Lecturers: Ernest Fraenkel and Noreen Lyell
Instructors: Noreen Lyell and Leslie McClain
TAs: Catherine Henry and Michaela Gold
Lab manager: Hsinhwa Lee
Homologous recombination (HR) and non-homologous end joining (NHEJ) are two pathways of DNA repair by which double-strand breaks are corrected in mammalian cells. In specific types of cancer, targeting a DNA repair pathway is an effective treatment option as a paradox exists in cancer. Whole genome sequencing has revealed that the cells of many tumor types have mutations in genes necessary for DNA repair. These mutations are responsible for cells becoming cancerous, but are also detrimental because, just like normal cells, cancer cells must divide to survive. Thus, a cancer cell will develop an ‘addiction’ to a DNA repair pathway – specifically, a pathway different from the one with the mutation that caused the cell to generate a tumor. Recent cancer therapies seek to exploit this addiction by targeting the intact pathway used by the tumor cells to repair DNA damage due to intrinsic breaks that occur during replication. In addition, the effectiveness of DNA damage induced by chemotherapy treatment may be enhanced by also disrupting the functional repair pathways of tumor cells.
In previous semesters students have studied this phenotype by treating cancer cells that are deficient in HR with drugs that target NHEJ enzymes. Surprisingly, in their data the treatment appeared to improve survival in the cancer cells!

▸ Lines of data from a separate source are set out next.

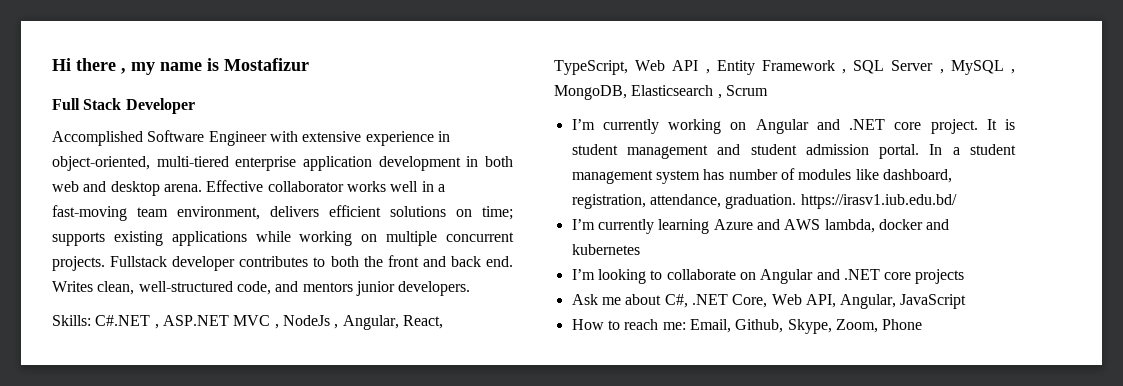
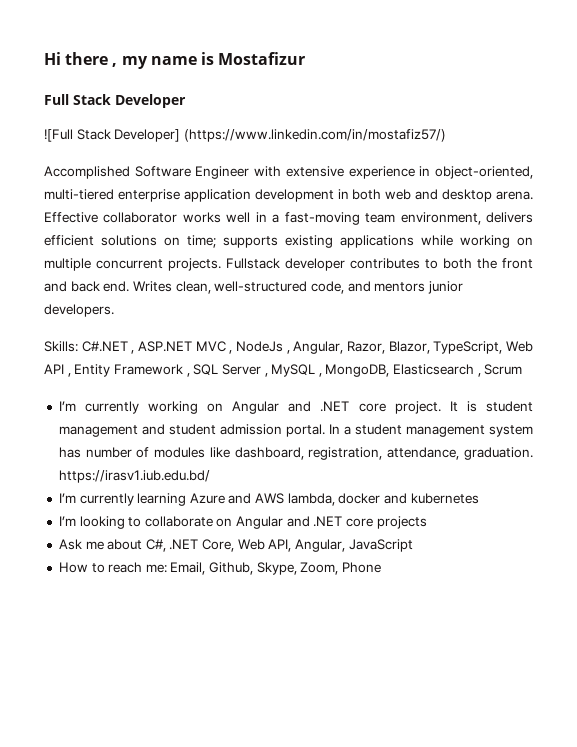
(195, 106) none -> [44,129,446,142] // ![Full Stack Developer] (https://www.linkedin.com/in/mostafiz57/)
[402,315,443,329] React, -> [346,341,430,354] Razor, Blazor,

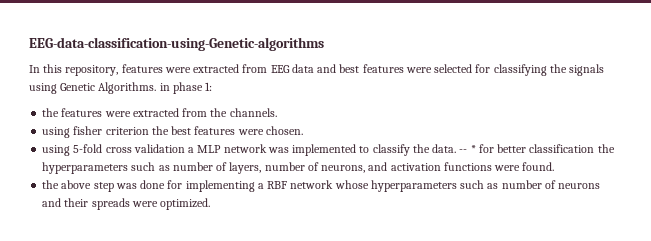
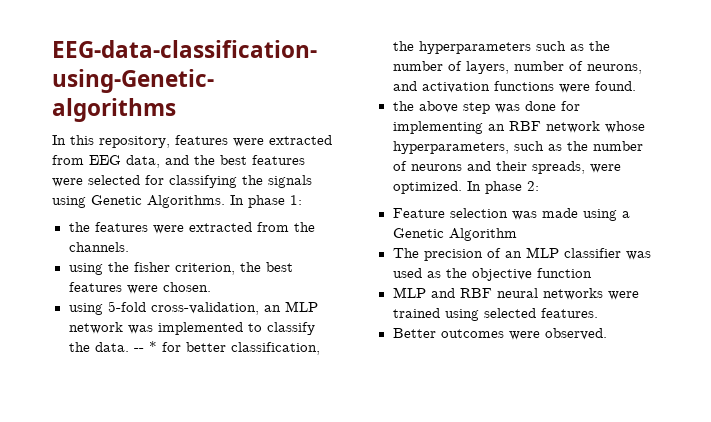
[291,64,337,73] data and -> [126,155,215,168] data, and the
[159,83,170,91] in -> [230,195,244,205] In
[73,126,149,135] fisher criterion -> [107,262,235,275] the fisher criterion,
[105,144,195,153] cross validation a -> [150,302,281,315] cross-validation, an
[529,144,595,153] classification -> [230,342,320,355] classification,
(170, 168) none -> [588,41,610,51] the
[257,183,264,189] a -> [487,124,505,131] an
[370,180,499,192] hyperparameters such as -> [392,141,588,154] hyperparameters, such as the
[91,198,130,210] spreads -> [531,161,585,174] spreads,
(211, 204) none -> [466,181,539,194] [392,208,630,221] [392,228,517,241] [392,247,651,261] [392,268,592,281] [392,287,639,300] [392,308,598,321] [392,328,607,340] In phase 2: // Feature selection was made using a Genetic Algorithm // The precision of an MLP classifier was used as the objective function // MLP and RBF neural networks were trained using selected features. // Better outcomes were observed.

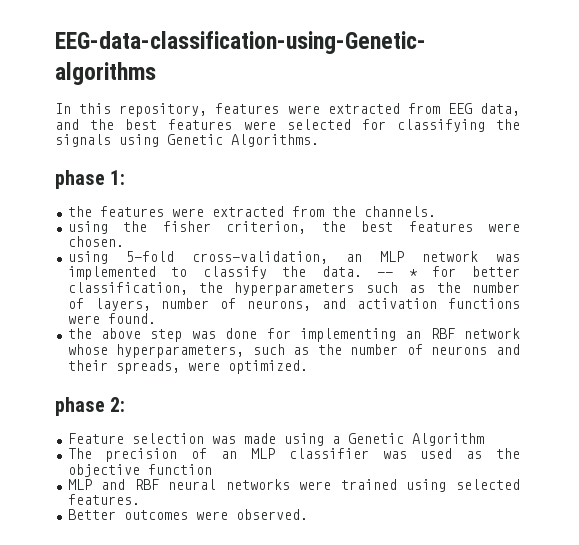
[230,195,244,205] In -> (319, 140) //
[466,181,481,191] In -> (308, 367) //

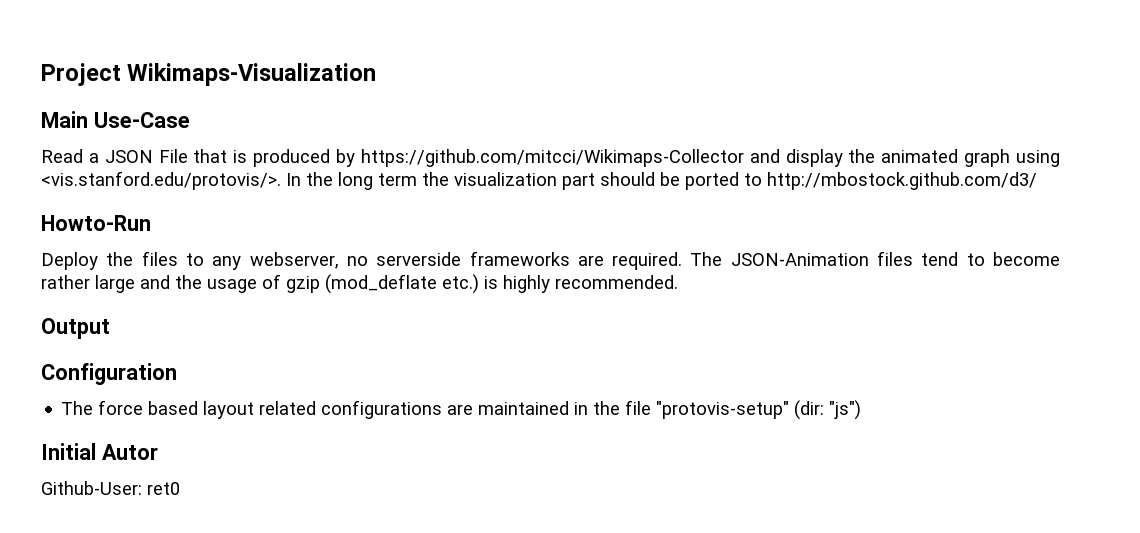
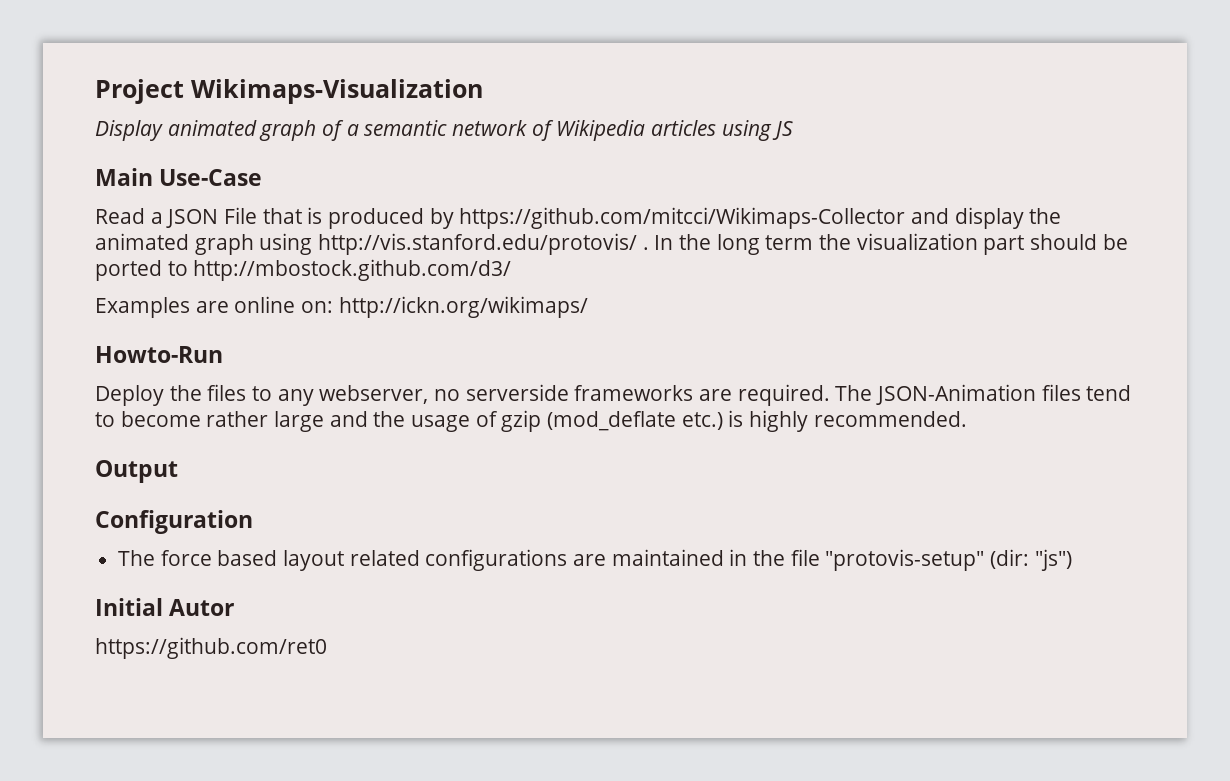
(377, 74) none -> [95,120,794,141] // Display animated graph of a semantic network of Wikipedia articles using JS
[41,171,281,190] <vis.stanford.edu/protovis/>. -> [318,233,649,255] http://vis.stanford.edu/protovis/ .
(1037, 181) none -> [95,296,588,318] // Examples are online on: http://ickn.org/wikimaps/
[41,481,180,495] Github-User: ret0 -> [95,637,327,659] https://github.com/ret0

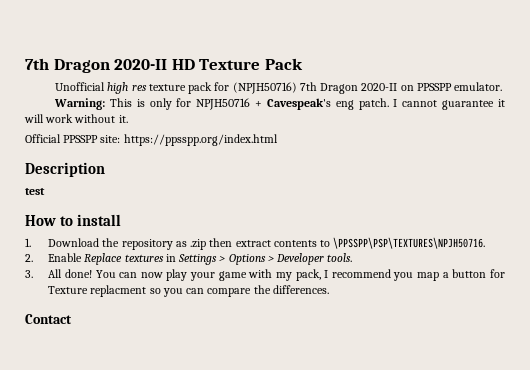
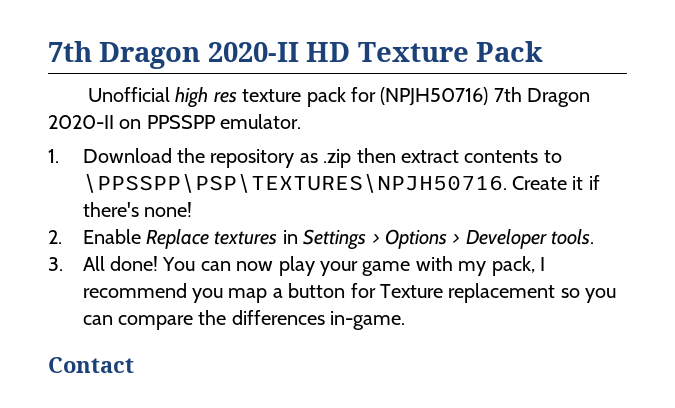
[54,98,505,110] [24,114,128,123] [25,134,278,146] [25,162,105,177] [25,188,45,195] [25,214,122,226] // Warning: This is only for NPJH50716 + Cavespeak's eng patch. I cannot guarantee it will work without it. // Official PPSSPP site: https://ppsspp.org/index.html // Description // test // How to install -> (302, 121) none
(486, 243) none -> [511,175,600,190] [82,202,192,217] Create it if there's none!
[90,285,147,297] replacment -> [448,283,556,303] replacement
[272,285,329,294] differences. -> [231,310,406,330] differences in-game.

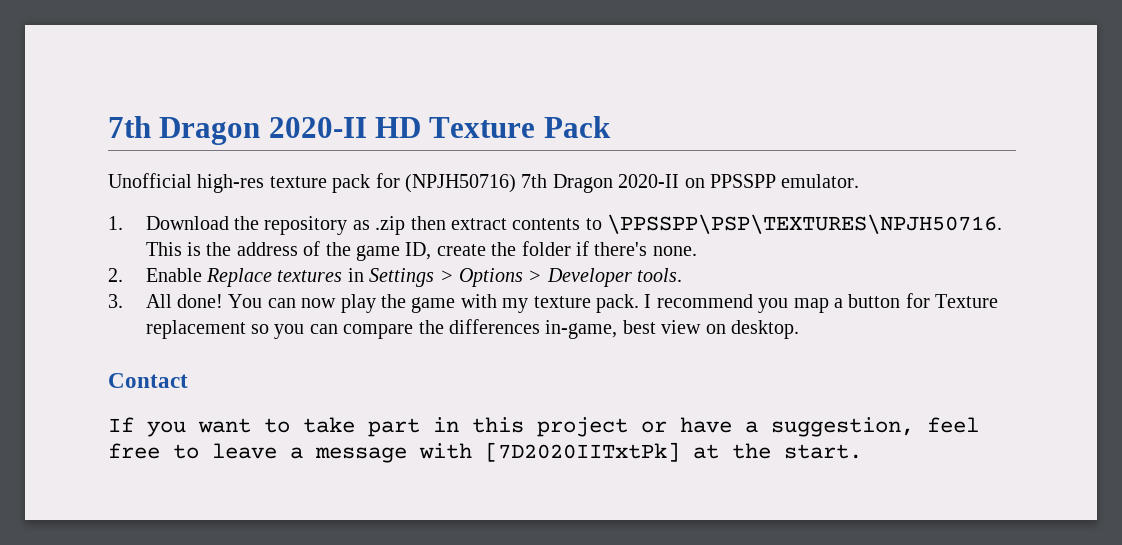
[175,87,237,108] high res -> [197,174,265,193] high-res
[511,176,584,190] Create it -> [145,241,571,261] This is the address of the game ID, create the folder
[143,202,192,217] none! -> [652,246,697,256] none.
[319,261,358,276] your -> [381,294,407,308] the
[491,256,535,276] pack, -> [533,294,640,313] texture pack.
[330,311,406,330] [48,357,134,373] in-game. // Contact -> [545,320,800,339] [108,373,188,388] [108,417,979,437] [108,442,862,463] in-game, best view on desktop. // Contact // If you want to take part in this project or have a suggestion, feel free to leave a message with [7D2020IITxtPk] at the start.

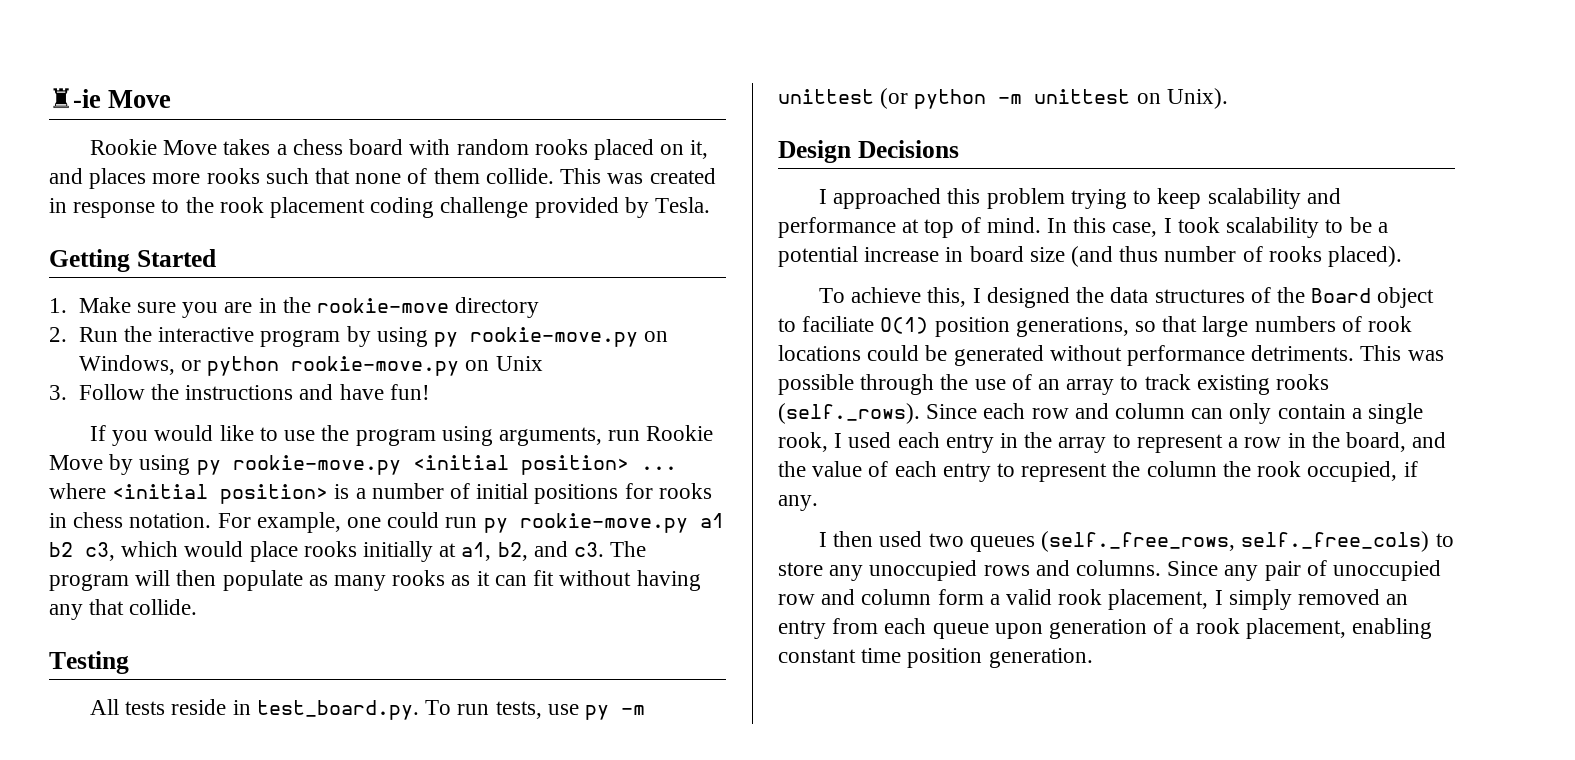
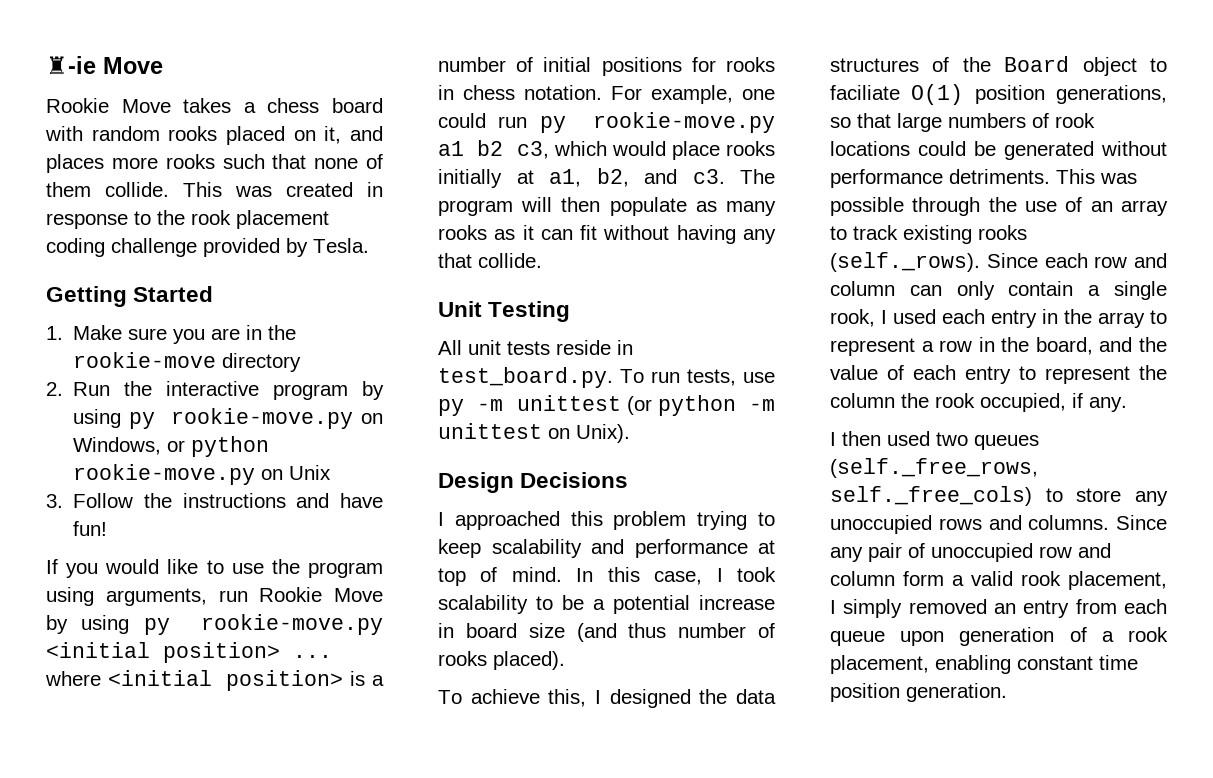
(198, 607) none -> [438,301,482,317] Unit
(120, 707) none -> [468,340,501,355] unit

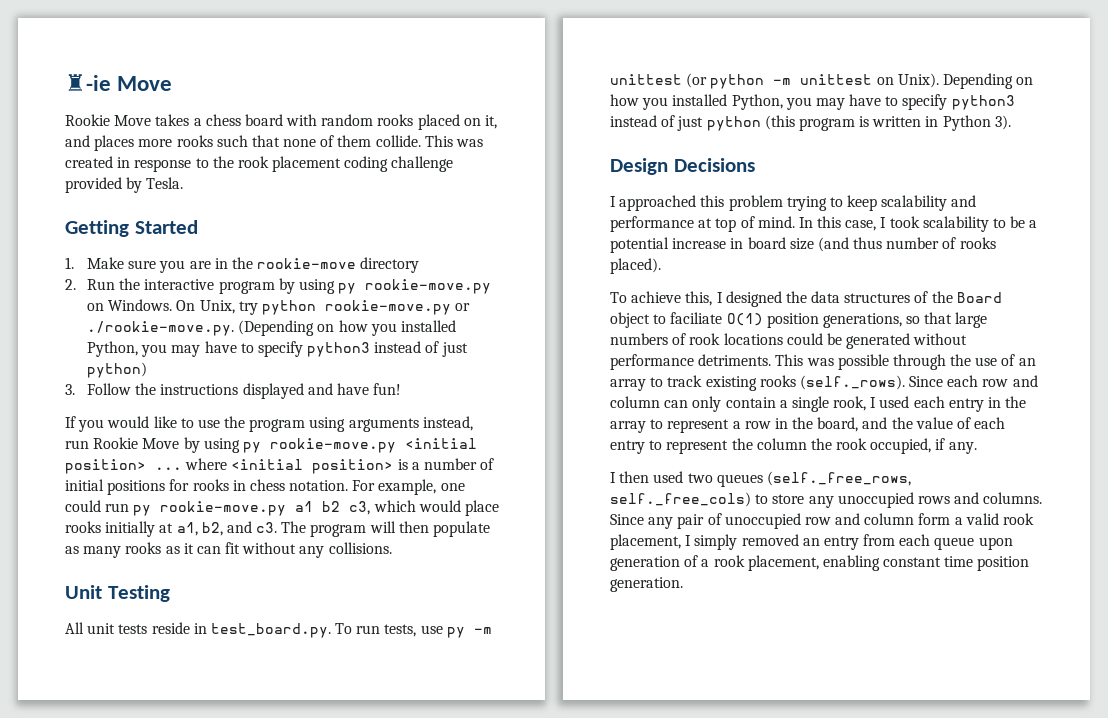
[73,436,270,457] [73,464,332,485] Windows, or python rookie-move.py on Unix -> [108,299,471,315] [86,320,456,336] [86,341,468,357] [86,362,147,378] Windows. On Unix, try python rookie-move.py or ./rookie-move.py. (Depending on how you installed Python, you may have to specify python3 instead of just python)
(286, 500) none -> [242,383,304,399] displayed
[105,588,207,606] arguments, -> [348,416,473,432] arguments instead,
[676,225,776,244] [438,253,542,268] having any that collide. -> [299,542,392,558] any collisions.
(630, 433) none -> [942,73,1034,89] [610,94,1015,110] [610,115,1011,131] Depending on how you installed Python, you may have to specify python3 instead of just python (this program is written in Python 3).

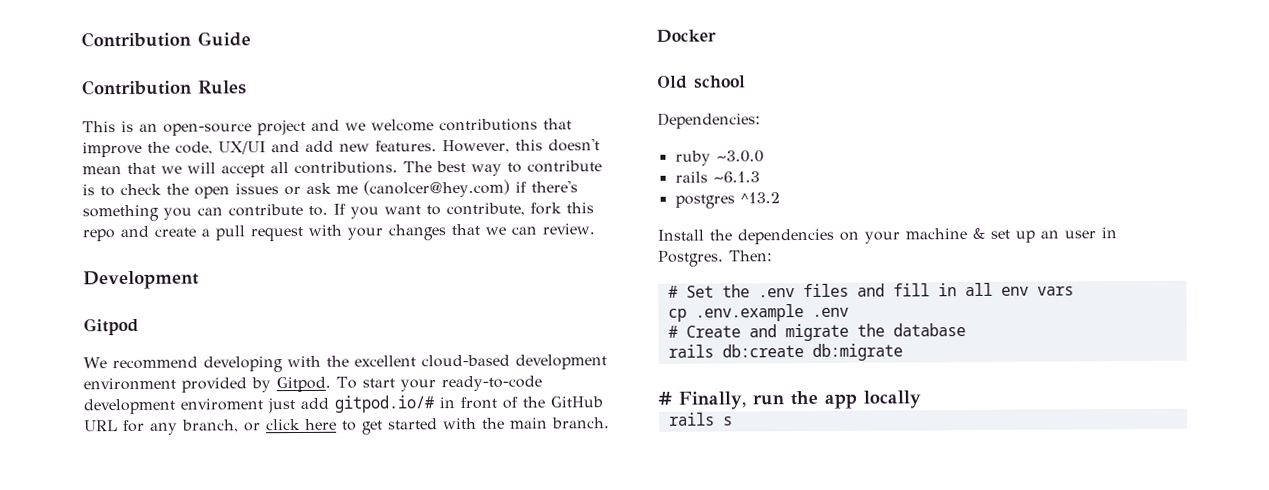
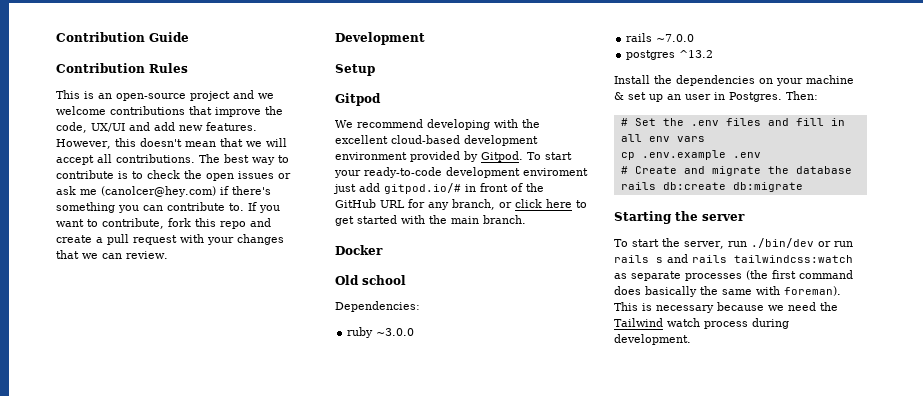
(199, 280) none -> [335,64,375,76] // Setup
[712,171,760,183] ~6.1.3 -> [656,34,695,42] ~7.0.0
[658,390,921,410] [667,412,733,426] # Finally, run the app locally // rails s -> [614,211,745,224] [614,238,853,249] [614,254,853,263] [614,270,853,281] [614,286,841,297] [614,302,838,313] [614,318,789,329] [614,334,691,345] Starting the server // To start the server, run ./bin/dev or run rails s and rails tailwindcss:watch as separate processes (the first command does basically the same with foreman). This is necessary because we need the Tailwind watch process during development.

In this module, you will analyze transcriptome data and design a cell viability experiment to examine the effect of drug treatment and the BRCA2-/- genetic mutation on cancer cells given this result. To this end, you will address two primary research questions:
- How does treatment with a chemotherapy drug alter gene expression in cancer cells?
- How does a BRCA2 mutation alter gene expression in cancer cells?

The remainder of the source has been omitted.